People v. Taylor
353 Ill. Dec. 569
| Ill. | 2011Background
- 2005 thefts occurred at Deerfield High School; money was kept in a bank pouch in Marsh's desk and disappeared on weekends.
- Police set up a motion-activated, wireless clock-radio camera with a DVR in Marsh's office; Annen installed and tested the system and understood how it operated.
- On December 12, 2005, the DVR captured footage identifying Taylor in Marsh's office; Taylor worked as a night custodian."
- Defendant admitted in a December 16 interview to stealing cash on December 10 and a few other occasions.
- A Deerfield police report noted a copy of the DVR footage was made onto a VHS tape and kept as evidence; the tape was later offered at trial; defense objected to a 30-second gap and to the camera’s functioning.

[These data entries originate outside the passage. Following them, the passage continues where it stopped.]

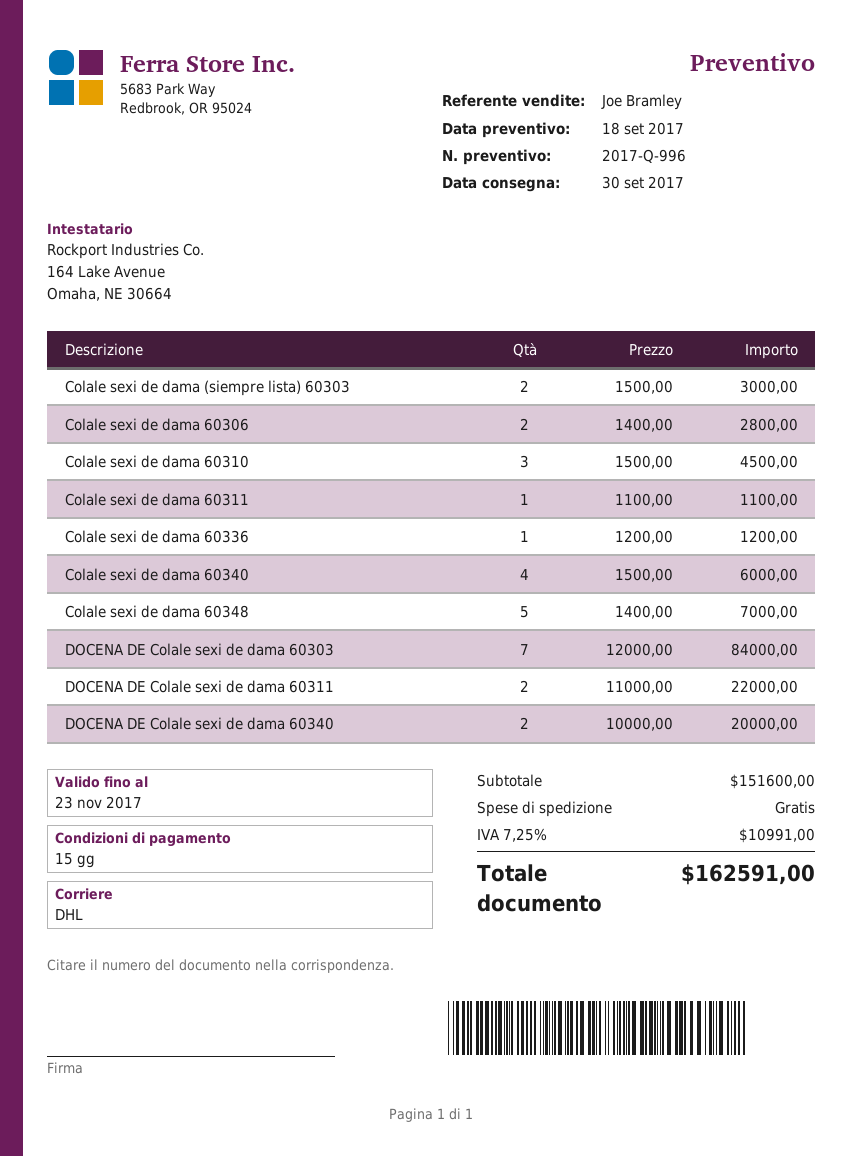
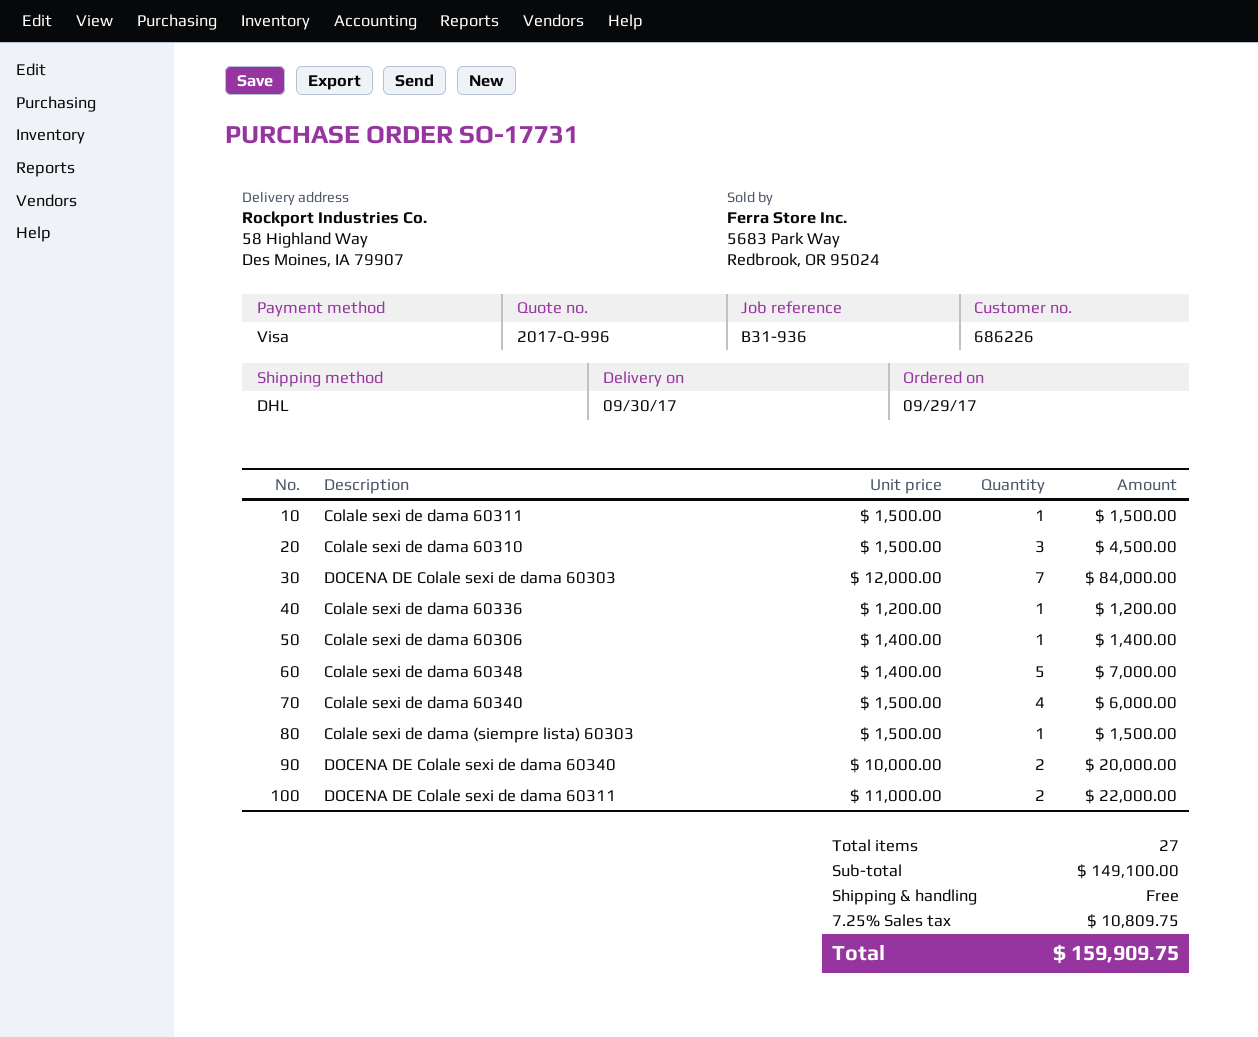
Colale sexi de dama (siempre lista) 60303: 2 x 1500.00 = 3000.00 -> 1 x 1500.00 = 1500.00
Colale sexi de dama 60306: 2 x 1400.00 = 2800.00 -> 1 x 1400.00 = 1400.00
Colale sexi de dama 60311: 1 x 1100.00 = 1100.00 -> 1 x 1500.00 = 1500.00
subtotal: 151600.00 -> 149100.00
tax: 7.25% = 10991.00 -> 7.25% = 10809.75
total: 162591.00 -> 159909.75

- The trial court allowed the VHS tape; the appellate court later reversed, requiring a stronger foundation under the silent witness theory; the Illinois Supreme Court reversed the appellate court and upheld admission of the VHS tape.
Issues
| Issue | Plaintiff's Argument | Defendant's Argument | Held |
|---|---|---|---|
| Whether the VHS tape was admissible under silent witness theory | State: foundation established; process reliable | Taylor: missing 30 seconds; chain of custody concerns; operator competency | Yes; totality supports admissibility; no abuse of discretion |
| Standard of review for admitting videotape evidence | State: abuse of discretion; trial court had broad discretion | Taylor: de novo review for admissibility | Abuse of discretion standard applies |
Key Cases Cited
- Cisarik v. Palos Community Hospital, 145 Ill. 2d 339 (1991) (videotapes admissible on same basis as photographs; trial court discre tion in admission)
- People v. Cryns, 203 Ill. 2d 264 (2003) (videotapes may be admitted if properly authenticated; silent witness theory acknowledgment)
- People v. Williams, 188 Ill. 2d 365 (1999) (courts defer to trial court on evidentiary rulings absent erroneous rule of law)
- People v. Baez, 241 Ill. 2d 44 (2011) (admission of videotape under abuse of discretion standard; chain of custody considerations)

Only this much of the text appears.